Hampshire hamlet helped to turn disused telephone box into a potentially life-saving resource
Scottish and Southern Electricity Networks (SSEN) is helping a Hampshire hamlet to prepare itself for winter with the life-saving equipment and skills needed to see its residents safely through an emergency situation.
On the banks of the River Swift, the village of Upton is home to around 250 residents, who realised a defibrillator would enable them to act swiftly in situations where the area may be flooded and emergency services would struggle to quickly reach a resident or visitor in need of urgent medical attention.
With help from the Parish Councils of Hurstbourne Tarrant and Vernham Dean, the villagers secured the funding for its purchase and identified a disused telephone box as an ideal central location to house the life-saving equipment, but quickly encountered a problem they hadn’t banked on.
Borough Councillor Phil North explains:
“Our Parish Councillor John Bentley and his children replaced the old 'telephone' signs using the new 'defibrillator' signs on perspex panels, and volunteers from the village kindly cut back some years of undergrowth and gave the phone box a good clean inside and out, ready for the installation of the defibrillator. It was at that point we discovered that the power supply had been disconnected some years previously when it had been decommissioned by the phone company.”

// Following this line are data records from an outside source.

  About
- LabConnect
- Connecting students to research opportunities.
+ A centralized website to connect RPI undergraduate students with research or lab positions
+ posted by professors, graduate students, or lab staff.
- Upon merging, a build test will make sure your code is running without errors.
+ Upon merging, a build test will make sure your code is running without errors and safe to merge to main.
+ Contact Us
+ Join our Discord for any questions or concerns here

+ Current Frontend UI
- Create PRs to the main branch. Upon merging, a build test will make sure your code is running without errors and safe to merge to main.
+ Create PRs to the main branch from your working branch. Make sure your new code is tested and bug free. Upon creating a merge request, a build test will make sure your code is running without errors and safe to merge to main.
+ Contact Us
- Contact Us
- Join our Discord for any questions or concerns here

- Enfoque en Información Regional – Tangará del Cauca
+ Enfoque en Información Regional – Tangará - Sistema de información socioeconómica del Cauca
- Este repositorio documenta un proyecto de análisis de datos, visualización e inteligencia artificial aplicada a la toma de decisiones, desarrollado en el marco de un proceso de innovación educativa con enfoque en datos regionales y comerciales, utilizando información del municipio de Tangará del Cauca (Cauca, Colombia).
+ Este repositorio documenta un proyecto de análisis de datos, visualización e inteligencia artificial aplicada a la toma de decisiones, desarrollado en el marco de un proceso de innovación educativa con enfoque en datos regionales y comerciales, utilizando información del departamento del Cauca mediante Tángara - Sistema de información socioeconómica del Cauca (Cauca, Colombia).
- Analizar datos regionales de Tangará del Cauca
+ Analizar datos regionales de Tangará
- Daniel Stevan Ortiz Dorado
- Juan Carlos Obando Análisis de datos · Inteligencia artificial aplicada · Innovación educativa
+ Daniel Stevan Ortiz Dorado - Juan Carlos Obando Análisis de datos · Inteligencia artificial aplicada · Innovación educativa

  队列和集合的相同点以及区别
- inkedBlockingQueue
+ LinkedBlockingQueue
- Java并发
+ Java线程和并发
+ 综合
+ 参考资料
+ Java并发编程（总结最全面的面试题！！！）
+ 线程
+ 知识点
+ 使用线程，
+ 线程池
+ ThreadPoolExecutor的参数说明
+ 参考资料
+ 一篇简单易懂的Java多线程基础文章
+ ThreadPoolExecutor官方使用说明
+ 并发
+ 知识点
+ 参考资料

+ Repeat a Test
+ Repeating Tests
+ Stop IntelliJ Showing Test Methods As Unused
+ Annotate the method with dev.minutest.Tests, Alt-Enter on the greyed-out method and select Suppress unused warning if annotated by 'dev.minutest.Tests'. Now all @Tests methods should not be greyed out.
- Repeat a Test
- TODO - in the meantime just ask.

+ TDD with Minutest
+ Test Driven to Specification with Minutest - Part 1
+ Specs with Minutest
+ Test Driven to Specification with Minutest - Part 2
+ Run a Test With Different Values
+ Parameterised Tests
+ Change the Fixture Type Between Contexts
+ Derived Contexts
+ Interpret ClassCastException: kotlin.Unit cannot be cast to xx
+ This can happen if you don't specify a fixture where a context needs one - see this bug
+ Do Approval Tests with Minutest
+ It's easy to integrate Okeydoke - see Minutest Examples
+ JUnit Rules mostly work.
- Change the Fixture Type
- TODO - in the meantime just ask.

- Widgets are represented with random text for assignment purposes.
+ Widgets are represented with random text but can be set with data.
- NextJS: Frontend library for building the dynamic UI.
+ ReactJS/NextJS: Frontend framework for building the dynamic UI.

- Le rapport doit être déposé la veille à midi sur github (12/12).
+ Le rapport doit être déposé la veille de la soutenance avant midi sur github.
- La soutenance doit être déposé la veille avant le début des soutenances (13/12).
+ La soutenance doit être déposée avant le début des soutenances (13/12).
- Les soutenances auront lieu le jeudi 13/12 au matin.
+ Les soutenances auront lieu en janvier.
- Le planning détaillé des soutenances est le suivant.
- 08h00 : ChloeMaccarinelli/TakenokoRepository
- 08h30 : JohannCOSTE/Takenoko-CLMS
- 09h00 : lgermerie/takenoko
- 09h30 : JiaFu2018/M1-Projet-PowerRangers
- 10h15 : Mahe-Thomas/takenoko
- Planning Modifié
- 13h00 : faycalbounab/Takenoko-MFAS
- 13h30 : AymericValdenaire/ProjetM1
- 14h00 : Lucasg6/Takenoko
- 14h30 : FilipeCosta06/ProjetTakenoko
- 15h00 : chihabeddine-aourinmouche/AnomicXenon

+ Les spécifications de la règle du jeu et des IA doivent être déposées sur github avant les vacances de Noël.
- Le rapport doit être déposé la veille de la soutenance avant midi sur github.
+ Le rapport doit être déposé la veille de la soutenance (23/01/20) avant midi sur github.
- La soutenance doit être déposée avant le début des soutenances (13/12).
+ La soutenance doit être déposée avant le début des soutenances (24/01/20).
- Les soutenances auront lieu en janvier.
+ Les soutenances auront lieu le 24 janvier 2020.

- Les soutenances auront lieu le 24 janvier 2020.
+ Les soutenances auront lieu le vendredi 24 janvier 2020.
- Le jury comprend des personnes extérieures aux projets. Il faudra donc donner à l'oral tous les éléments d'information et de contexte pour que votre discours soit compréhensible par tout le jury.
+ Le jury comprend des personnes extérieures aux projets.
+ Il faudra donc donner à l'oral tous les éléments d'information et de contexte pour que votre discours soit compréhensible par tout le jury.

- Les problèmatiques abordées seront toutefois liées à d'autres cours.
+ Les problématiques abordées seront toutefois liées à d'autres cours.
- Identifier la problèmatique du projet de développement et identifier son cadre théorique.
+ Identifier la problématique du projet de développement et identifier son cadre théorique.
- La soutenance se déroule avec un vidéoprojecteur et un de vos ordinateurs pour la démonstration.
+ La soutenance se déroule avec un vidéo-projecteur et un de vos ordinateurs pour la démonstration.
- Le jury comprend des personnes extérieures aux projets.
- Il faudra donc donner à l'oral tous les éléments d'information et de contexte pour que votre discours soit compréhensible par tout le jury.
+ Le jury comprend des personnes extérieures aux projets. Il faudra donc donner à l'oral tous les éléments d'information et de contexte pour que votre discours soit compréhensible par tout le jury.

While the funding for the defibrillator itself had been raised through a joint project between both Hurstbourne Tarrant and Vernham Dean Parish Councils, along with a generous donation from District Councillor and Leader of Test Valley Borough Council, Phil North, no further funds were available to reconnect the much needed power supply that would provide the area with a fully functioning defibrillator and illuminated, secure housing for the equipment.
Councillor North continued:
“We had contacted Scottish and Southern Electricity Networks to enquire about the cost and process for reinstating the supply and when they heard our plight, they offered to carry out the reconnection free of charge. The project couldn’t have gone ahead without their help and while the defibrillator has yet had to be used, it is now cosy, ready and waiting to save lives in its heated cabinet, and easily spotted now the phone box is again illuminated at night.”
SSEN’s Head of Region for the area, Craig Rankin said:
“I’m delighted that in this small way, SSEN has been able to boost the life-saving abilities of Upton’s residents. We put our customers at the heart of all we do and understand the need for our rural communities to be as resilient as they can, especially as we head towards the winter months.
“I’d like to thank our team in Andover who so kindly volunteered to reinstate this connection in their own time and I hope that it’s a very long time, if ever, before the defibrillator needs to be put to use.”